Exercise brief » Every line that includes the word "center" needs to be copied from the listing.

Data records »
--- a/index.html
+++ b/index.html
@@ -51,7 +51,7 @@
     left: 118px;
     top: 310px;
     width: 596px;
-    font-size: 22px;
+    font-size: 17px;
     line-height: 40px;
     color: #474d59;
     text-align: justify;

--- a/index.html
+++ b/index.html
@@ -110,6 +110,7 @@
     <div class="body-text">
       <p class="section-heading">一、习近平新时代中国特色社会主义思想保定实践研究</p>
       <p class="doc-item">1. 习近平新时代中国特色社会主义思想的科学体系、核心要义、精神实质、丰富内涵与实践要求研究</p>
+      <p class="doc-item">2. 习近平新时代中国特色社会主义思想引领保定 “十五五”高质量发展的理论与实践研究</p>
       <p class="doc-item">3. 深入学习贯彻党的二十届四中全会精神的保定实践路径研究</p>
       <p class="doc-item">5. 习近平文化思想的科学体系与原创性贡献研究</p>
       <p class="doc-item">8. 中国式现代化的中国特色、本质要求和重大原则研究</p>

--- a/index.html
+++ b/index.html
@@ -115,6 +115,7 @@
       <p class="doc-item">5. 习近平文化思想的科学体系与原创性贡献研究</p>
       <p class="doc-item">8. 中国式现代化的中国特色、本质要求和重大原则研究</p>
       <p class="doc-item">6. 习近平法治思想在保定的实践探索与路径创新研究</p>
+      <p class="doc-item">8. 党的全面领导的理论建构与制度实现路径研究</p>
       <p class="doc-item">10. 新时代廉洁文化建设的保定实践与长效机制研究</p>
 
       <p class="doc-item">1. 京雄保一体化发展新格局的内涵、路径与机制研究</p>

==

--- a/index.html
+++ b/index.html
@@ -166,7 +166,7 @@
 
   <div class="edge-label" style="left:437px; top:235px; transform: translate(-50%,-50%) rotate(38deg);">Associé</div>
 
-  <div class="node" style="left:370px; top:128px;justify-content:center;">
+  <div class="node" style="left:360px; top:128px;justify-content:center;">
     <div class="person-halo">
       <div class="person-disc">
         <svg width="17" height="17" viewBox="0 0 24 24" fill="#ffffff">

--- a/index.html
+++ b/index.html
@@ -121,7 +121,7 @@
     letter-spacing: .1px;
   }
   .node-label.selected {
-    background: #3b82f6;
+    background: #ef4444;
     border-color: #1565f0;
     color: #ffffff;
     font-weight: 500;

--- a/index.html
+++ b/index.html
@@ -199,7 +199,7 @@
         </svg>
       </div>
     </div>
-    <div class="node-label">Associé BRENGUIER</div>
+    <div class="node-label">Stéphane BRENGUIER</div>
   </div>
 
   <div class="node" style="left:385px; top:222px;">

Written reply »
-  <div class="node" style="left:370px; top:128px;justify-content:center;">
+  <div class="node" style="left:360px; top:128px;justify-content:center;">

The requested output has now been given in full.